- Born: Dublin, Ireland
- Education: Campbell College
- Occupation: Painter
- Known for: Contemporary art; Mixed media;
- Website: robynwardart.com

= Robyn Ward =

Irish artist

Robyn Ward is an Irish contemporary artist. He uses mixed media on canvas and combines abstract and realist approaches. He is based in Mexico City.

==Early life and education==
Ward was born on 3 October 1982 in Dublin, where he lived for five years before moving to Belfast. In 2019, Ward claimed that Campbell College expelled him aged fifteen and that he spent his teenage years skateboarding and painting graffiti on derelict buildings before adopting a nomadic lifestyle.

Ward left Belfast at age 18 and went on to work in studios in Bangkok, Shanghai, Amsterdam and Mexico City.

==Career==
Ward paints on canvas, using a multi-layered style. He uses a mixed media of acrylics, inks, watercolours, Oil paint and spray paint.

Ward cites Jackson Pollock, Banksy, and Hieronymus Bosch as inspiration for his work. His subject matter comprises personal reflections and socio-political commentary. This has included messages about sustainability, racism and bigotry, and the conflict in Ireland.

Ward has worked under several pseudonym and collectives, but in 2016, he broke his anonymity and has since worked under his birth name.

In 2018, the Art Attack Exhibition at the Royal Monceau Gallery in Paris featured Ward's work. In the same year, Ward displayed his artwork in six other exhibitions and solo shows. His solo exhibition 'Once Upon a Time', held in May 2018 at the House of Fine Art in London, combined images of popular children's cartoon characters with reflections on racism and bigotry. For example, one piece depicted Bugs Bunny with a picket sign reading 'no Blacks, no dogs, and no Irish'.

Ward has exhibited at Moniker Art Fair in 2018 and 2019 and as part of the 10th anniversary fair in 2019, he auctioned his work to help fund charities working to preserve endangered species.

In 2019, Ward exhibited a series of artworks entitled 'Plastic Nation' that aimed to draw attention to the global environmental crisis. The pieces focused on the impact of the world's consumption of single-use plastics. Ward auctioned some of the artworks from 'Plastic Nation' to raise funds for a non-profit animal welfare charity.

Ward's 2021 exhibition 'Fucked at Birth' depicted destruction, violence, and societal breakdown as a continuation of ‘Plastic Nation’. The exhibition was first held in Mexico City in October 2021, followed by New York, London, Los Angeles and São Paulo.

In May 2023, Ward debuted his first solo exhibition in the US, ‘Walking in the Dark,’ at 82 Gansevoort Street in New York.
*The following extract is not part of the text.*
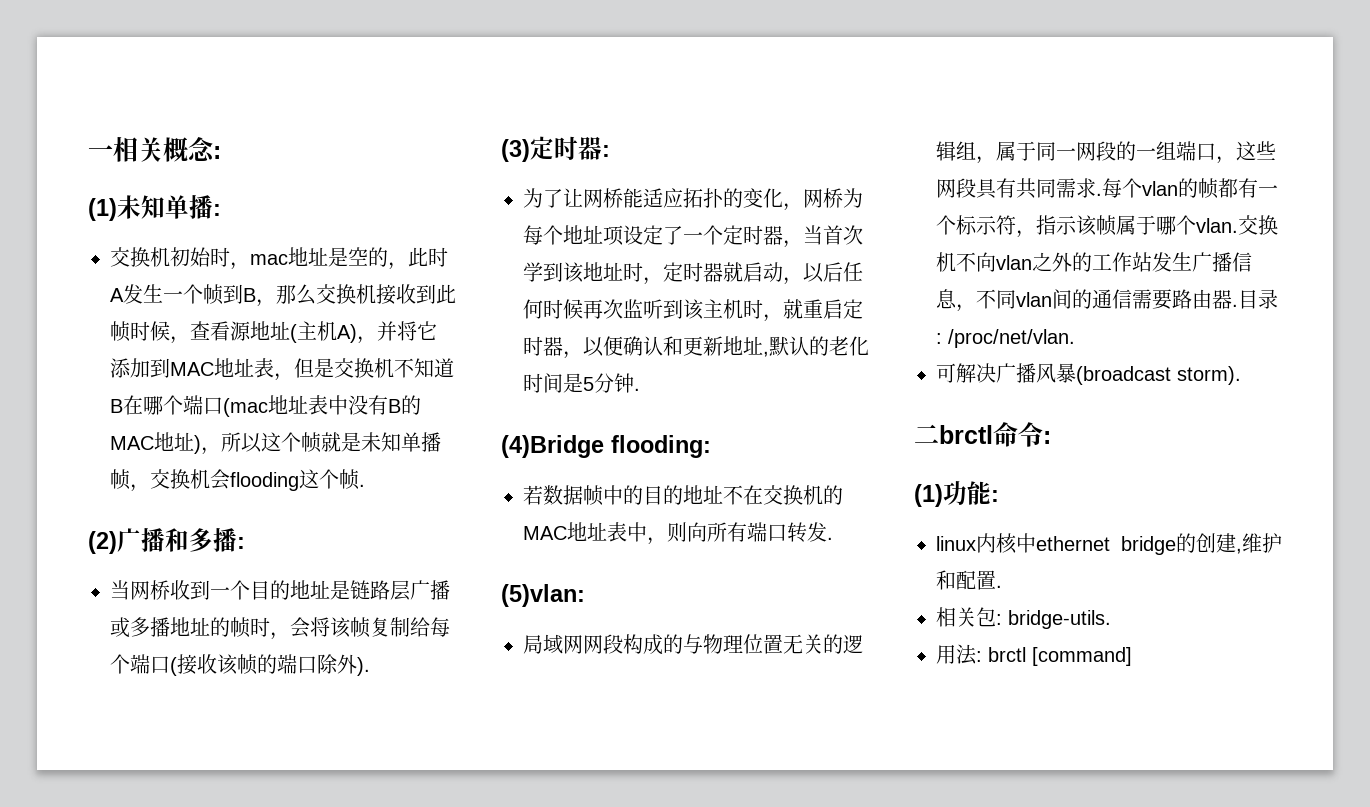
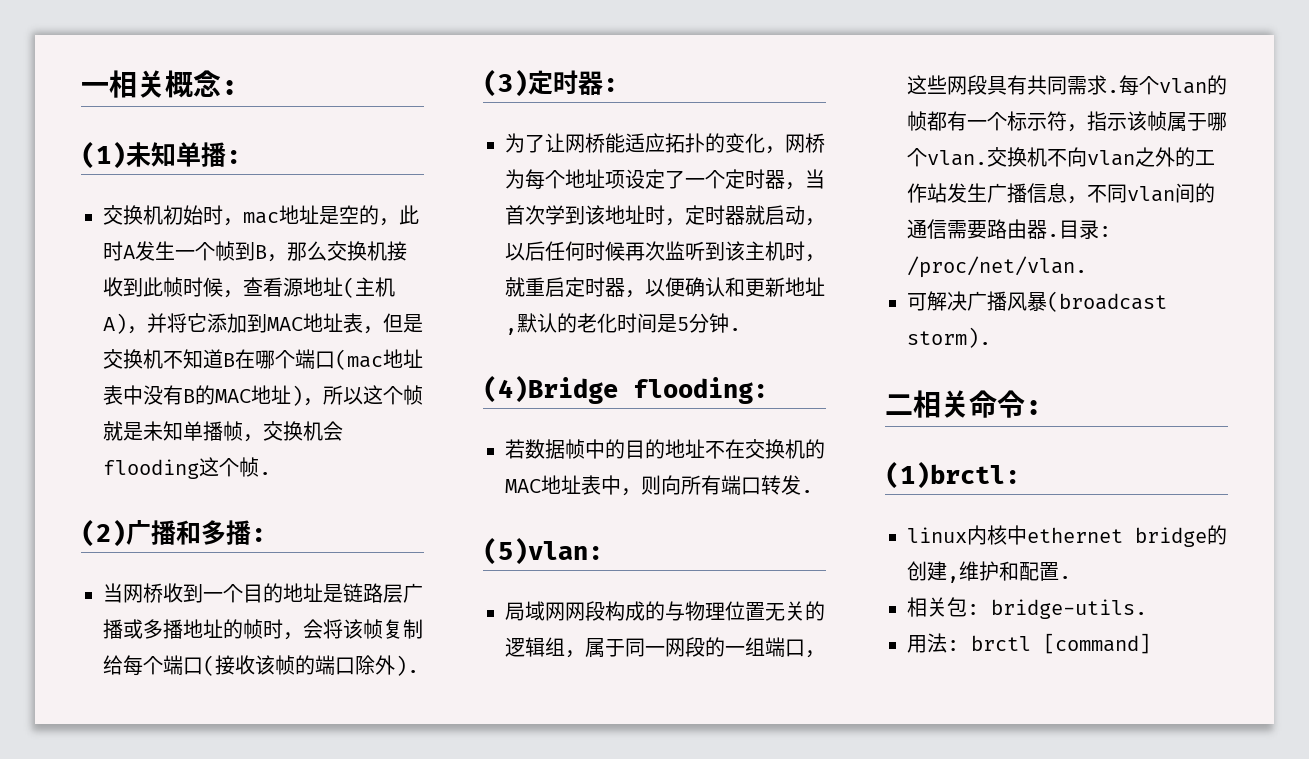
[939,425,993,444] brctl -> [913,390,969,418] 相关
[914,481,999,507] (1)功能: -> [885,462,1020,489] (1)brctl:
The exhibition was curated by Shai Baitel, the artistic director of the Modern Art Museum Shanghai (MAM) and featured twenty-two abstract paintings and six freestanding sculptures in a darkened room. This series of works was based on the themes of migration and trauma, inspired by ‘Ward's nomadic lifestyle’.

Ahead of London’s Frieze Art Fair week in October 2023, Ward exhibited ‘Walking in the Dark’ at the Old Sessions House in collaboration with musical artist and member of The Big Pink, Robbie Furze. The exhibition included Ward’s twenty-two abstract paintings and six freestanding sculptures alongside an original composition created by Furze in response to the artworks.
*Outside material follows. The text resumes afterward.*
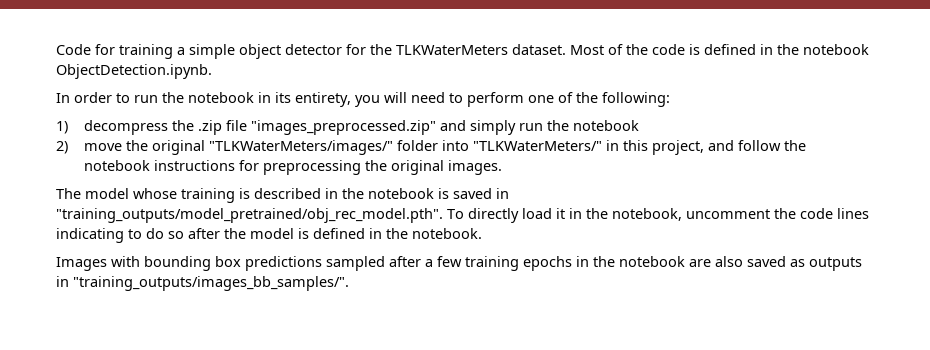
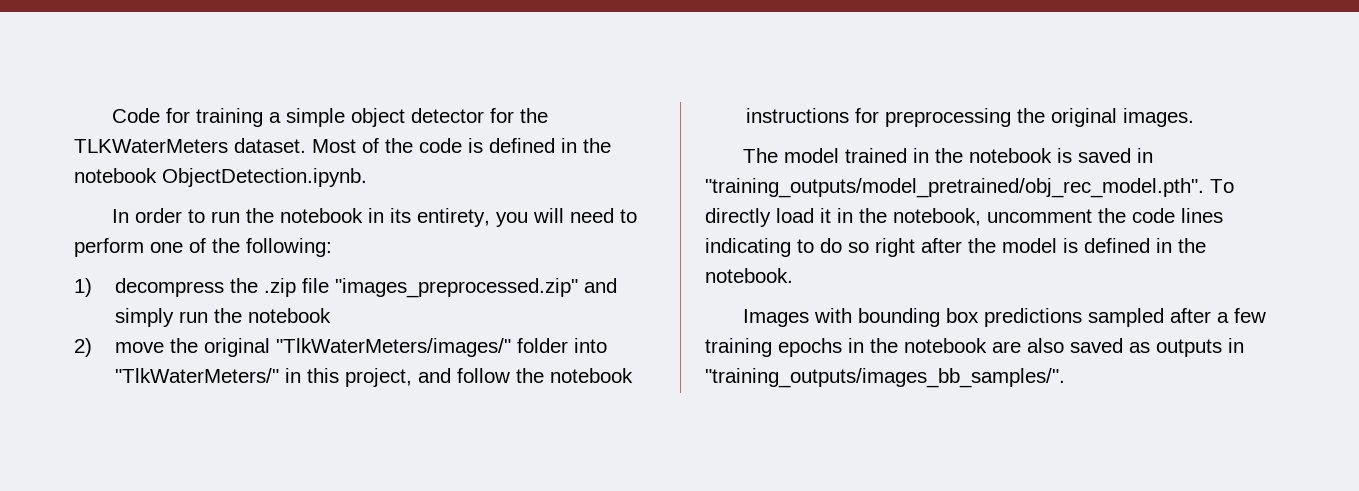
[208,140,393,155] "TLKWaterMeters/images/" -> [275,338,511,357] "TlkWaterMeters/images/"
[472,141,602,151] "TLKWaterMeters/" -> [114,368,279,383] "TlkWaterMeters/"
[133,188,321,203] whose training is described -> [845,148,908,163] trained
(184, 235) none -> [875,238,915,257] right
The week before the exhibition opened to the public, Ward and Furze hosted a private dinner, auction, and private viewing to raise money for Cancer Research UK.

Ward’s ‘Walking in the Dark’ is currently on display at the Modern Art Museum Shanghai (MAM) from March 2024 as part of their 2024 programme, which includes work from David Hockney and Marina Abramović. The exhibition will remain on view to the public until the end of May 2024.

‘Walking in the Dark’ is scheduled to be exhibited at Gallery Rosenfeld in Fitzrovia, London, in September 2024 and at The Yarn, a new arts and cultural centre in County Antrim, Northern Ireland, in 2025.